=== Section Start ===

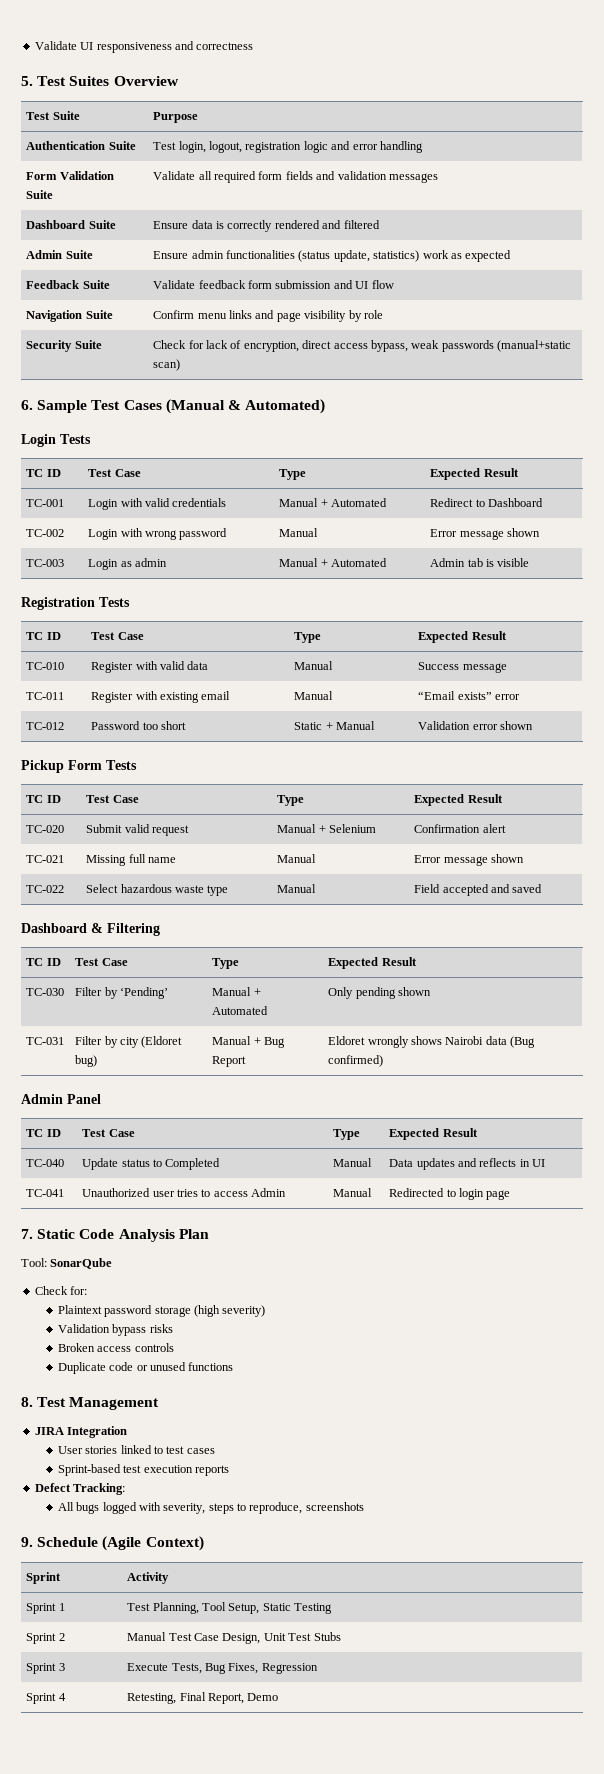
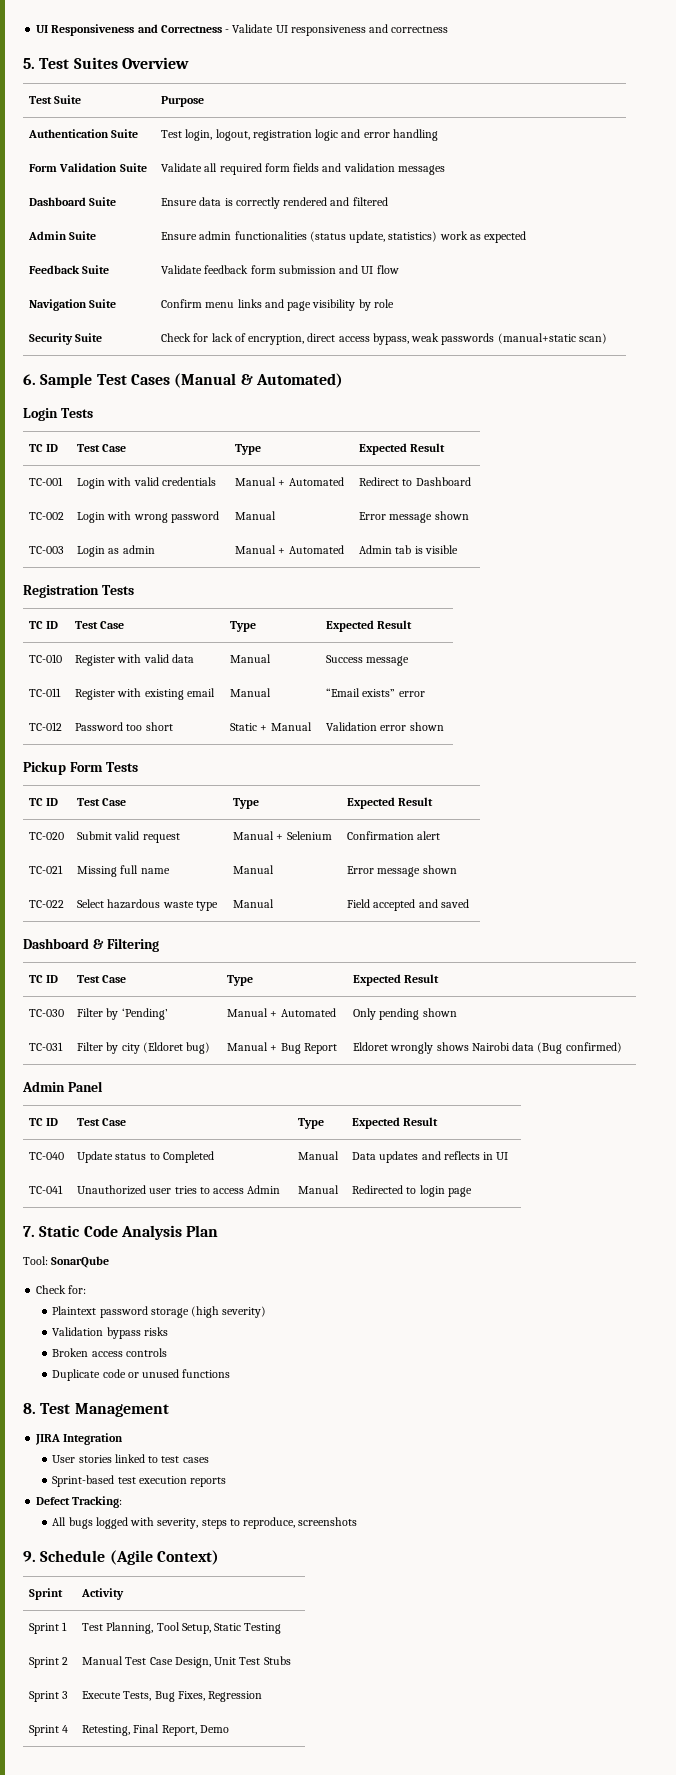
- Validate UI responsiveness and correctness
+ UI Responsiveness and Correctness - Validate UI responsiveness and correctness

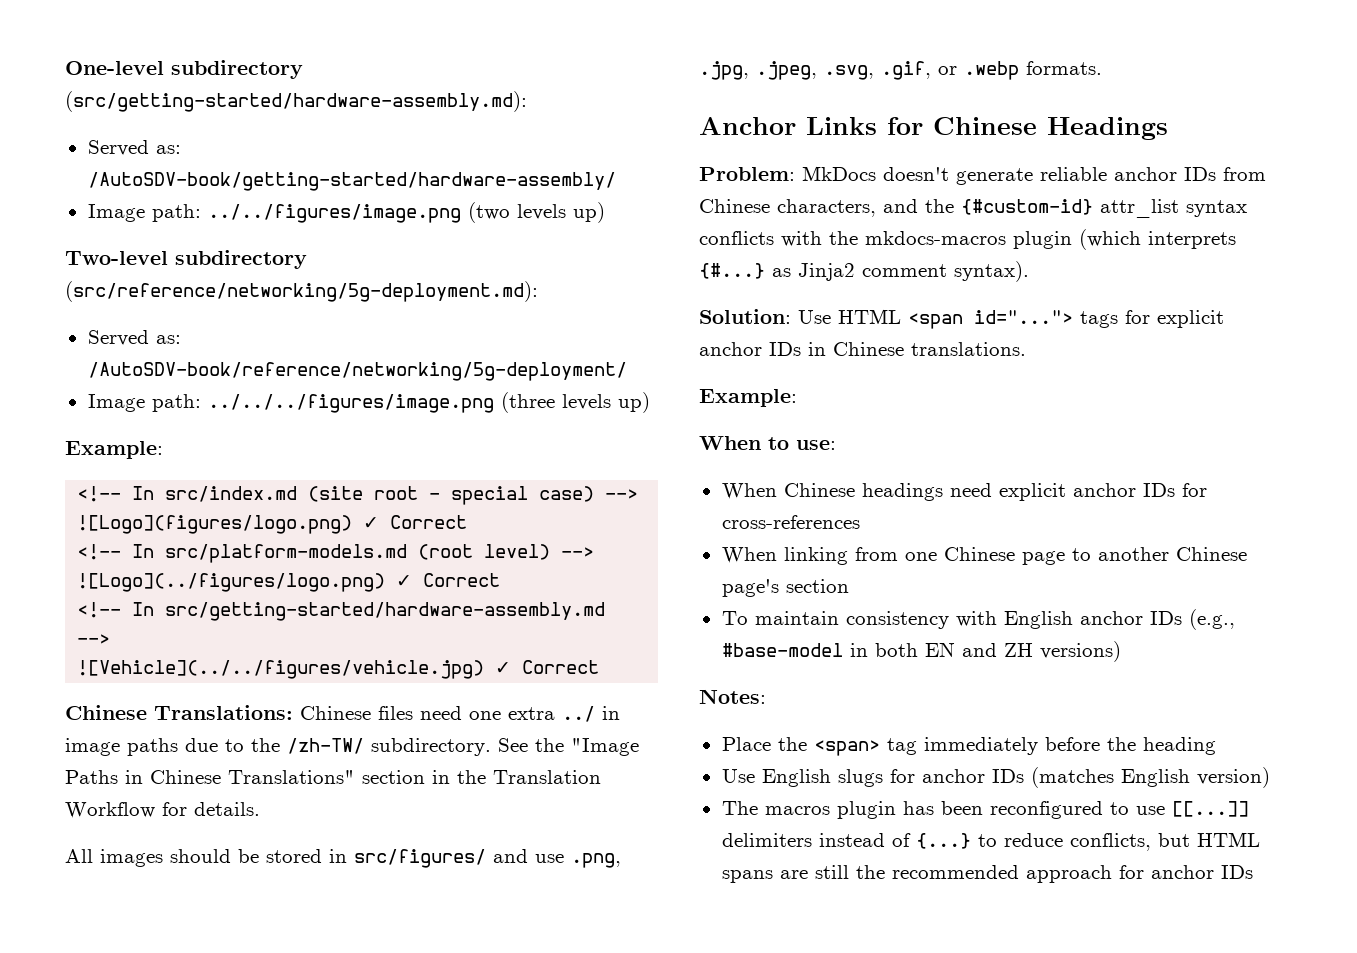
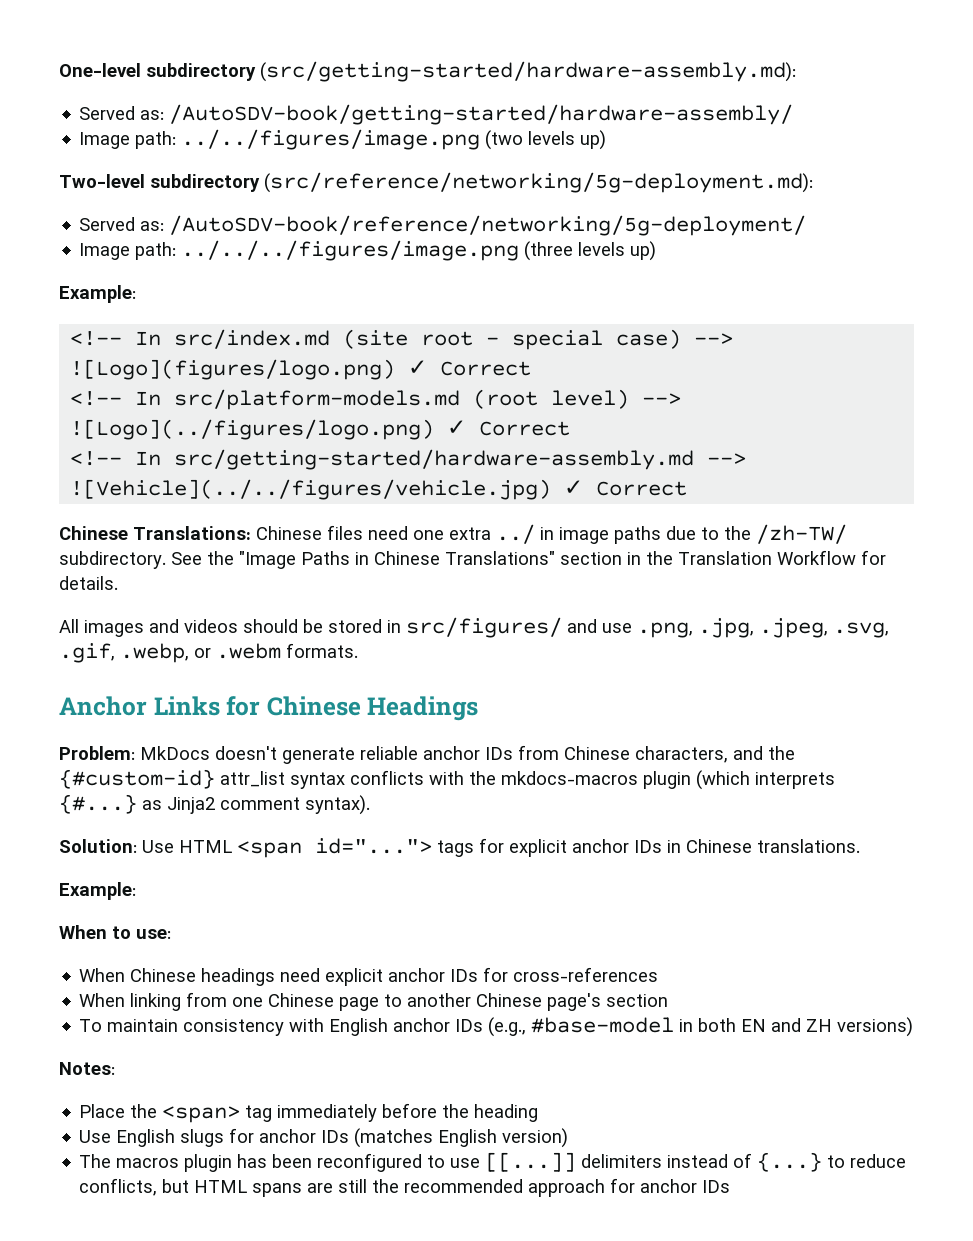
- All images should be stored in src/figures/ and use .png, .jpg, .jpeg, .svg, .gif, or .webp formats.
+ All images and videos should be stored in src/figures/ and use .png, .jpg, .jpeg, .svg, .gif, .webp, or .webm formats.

=== Section End ===
=== Section Start ===

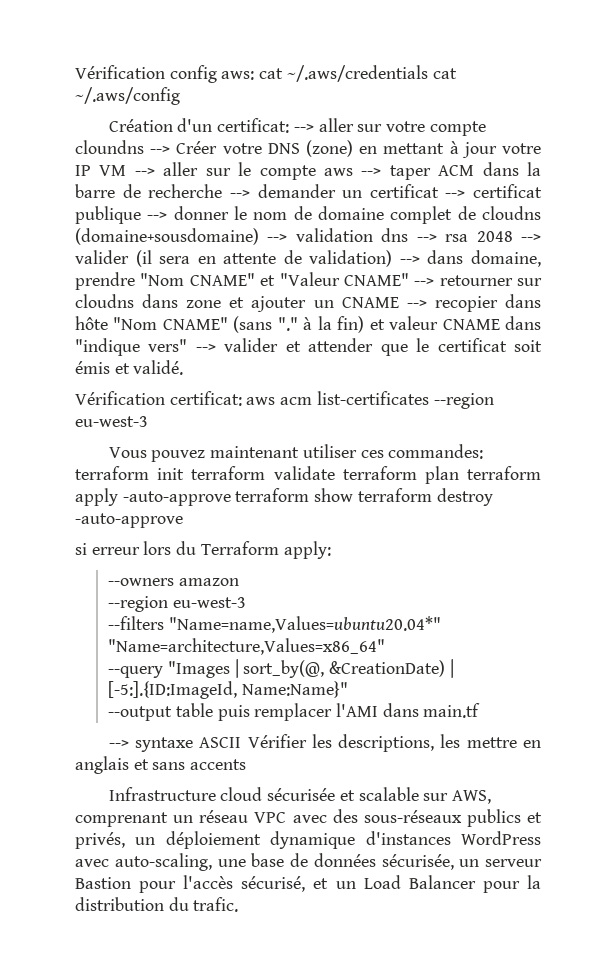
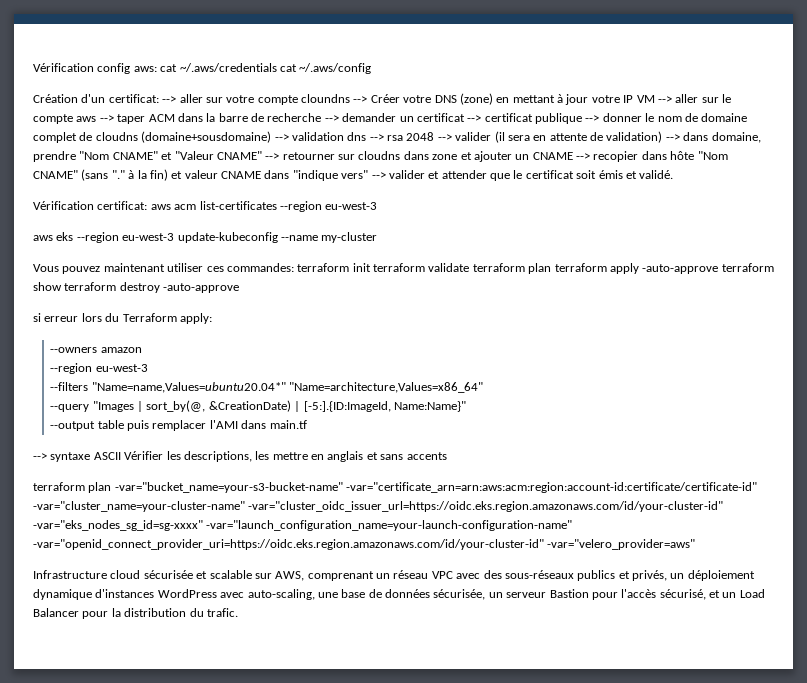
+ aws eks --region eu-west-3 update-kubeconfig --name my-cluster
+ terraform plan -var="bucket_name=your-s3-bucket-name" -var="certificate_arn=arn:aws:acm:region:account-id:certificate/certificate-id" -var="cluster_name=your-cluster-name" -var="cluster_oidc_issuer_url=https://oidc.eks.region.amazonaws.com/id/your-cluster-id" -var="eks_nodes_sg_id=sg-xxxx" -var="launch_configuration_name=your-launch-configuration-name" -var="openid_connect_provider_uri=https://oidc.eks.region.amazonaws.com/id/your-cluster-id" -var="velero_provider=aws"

=== Section End ===

Every line of the listing above that contains "Validate" is to be copied.

- Validate UI responsiveness and correctness
+ UI Responsiveness and Correctness - Validate UI responsiveness and correctness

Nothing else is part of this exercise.